It is interesting to me that 2 keywords in the top 40 keywords concern church: rev and church and 2 other keywords may concern church: service and Sunday, noted above with ++. Sunday is the day of the week that is listed first as a keyword. Is this an indicator that Shawville remained a more religious community than others in Quebec that left their churches in the wake of the Quiet Revolution?

Exercise 6 Text Analysis with Voyant

http://voyant-tools.org

I made a zip of all Equity text files from 1960-1999 and uploaded it to Voyant. After several hours that failed. (It was worth a try)
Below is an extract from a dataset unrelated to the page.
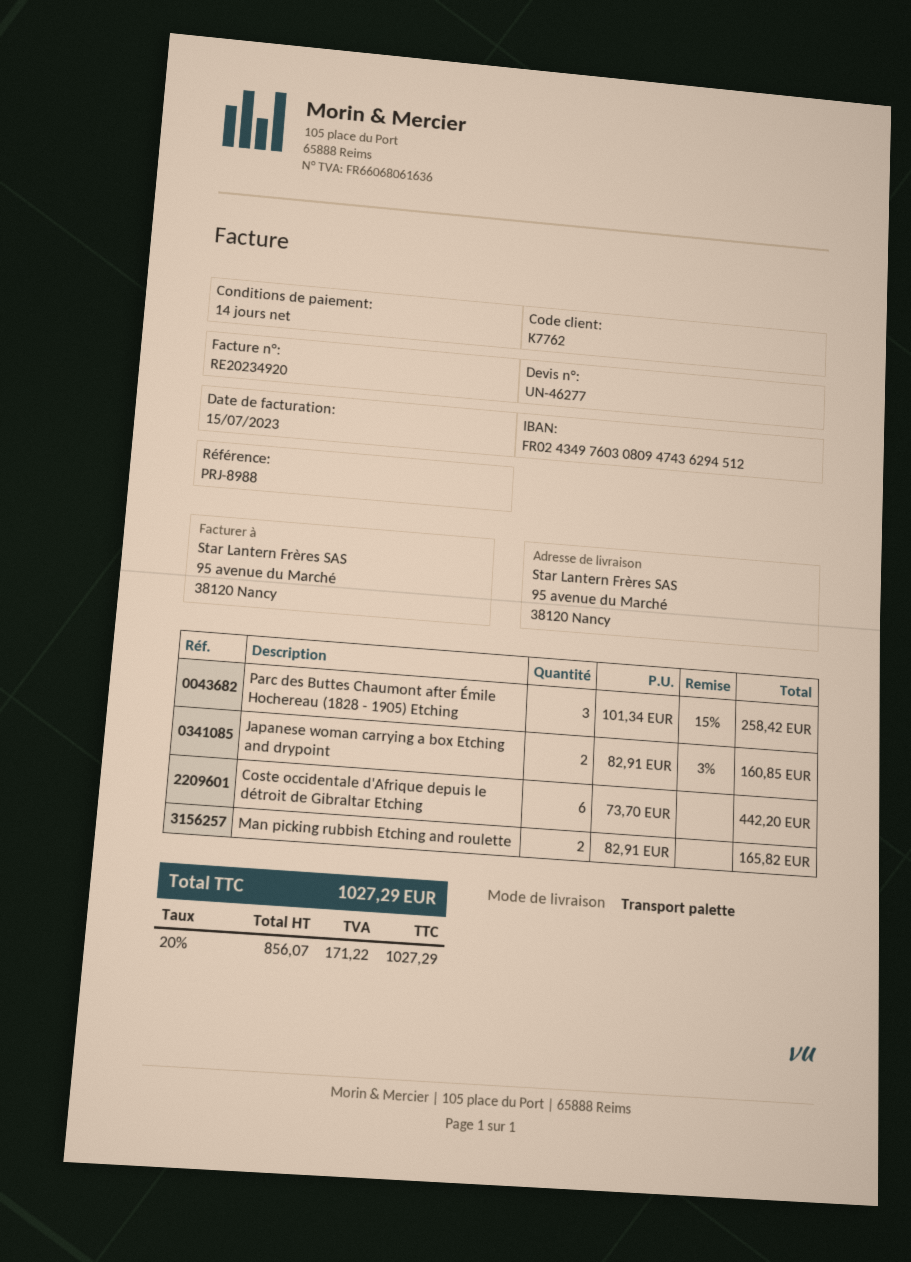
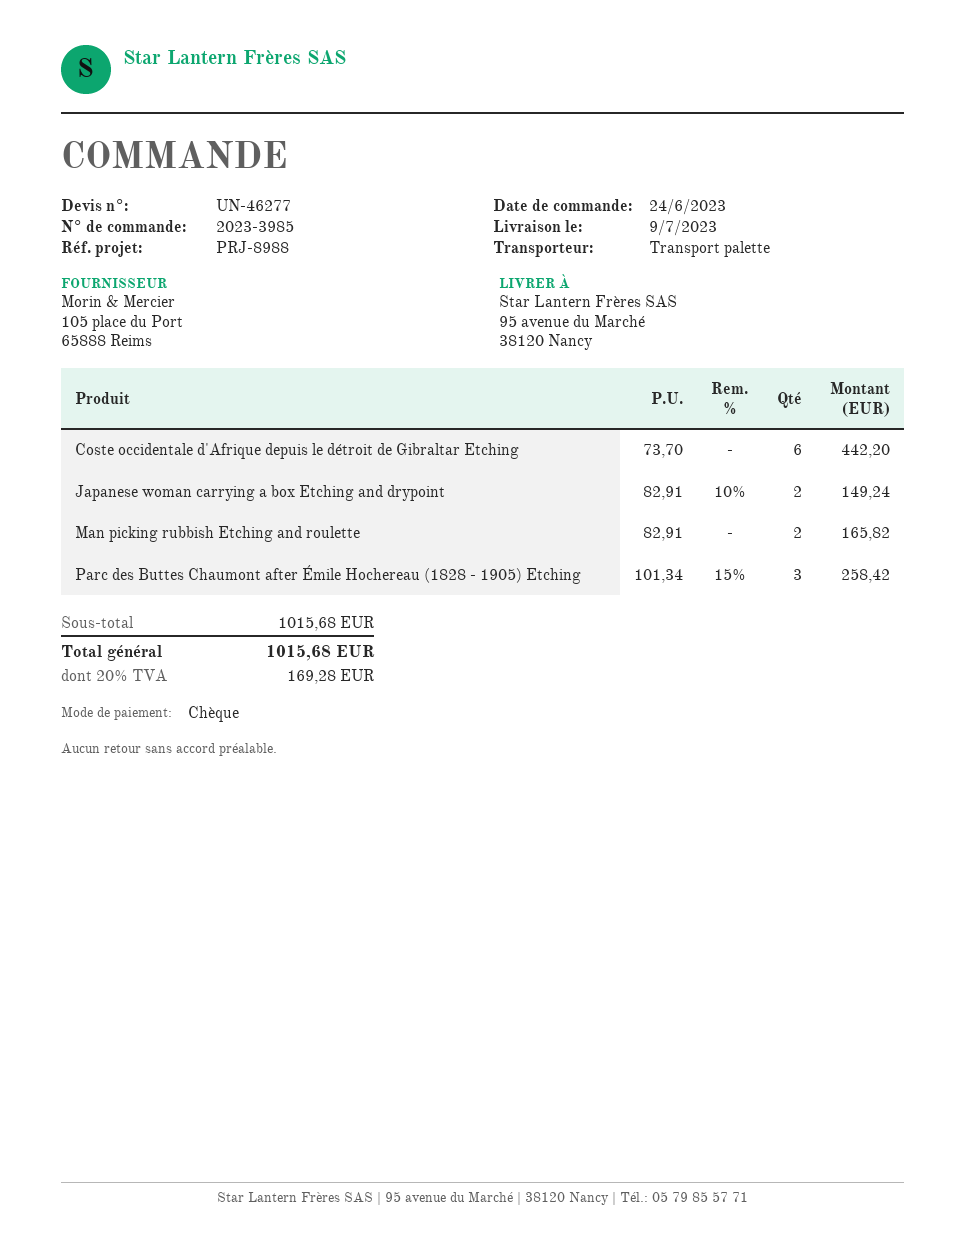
Japanese woman carrying a box Etching and drypoint: 2 x 82.91 - 3% = 160.85 -> 2 x 82.91 - 10% = 149.24
tax: 20% = 171.22 -> 20% = 169.28
total: 1027.29 -> 1015.68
I made a directory on my website to hold the corpus and uploaded the zip

http://jeffblackadar.ca/hist3814o_final/

I copied this URL into Voyant http://jeffblackadar.ca/hist3814o_final/equity1960-1999.zip It produced an error and so I uploaded a smaller zip of 1970-1980 to my website. In the meantime I tried to load http://jeffblackadar.ca/hist3814o_final/equity1960-1999.zip again. It worked this time.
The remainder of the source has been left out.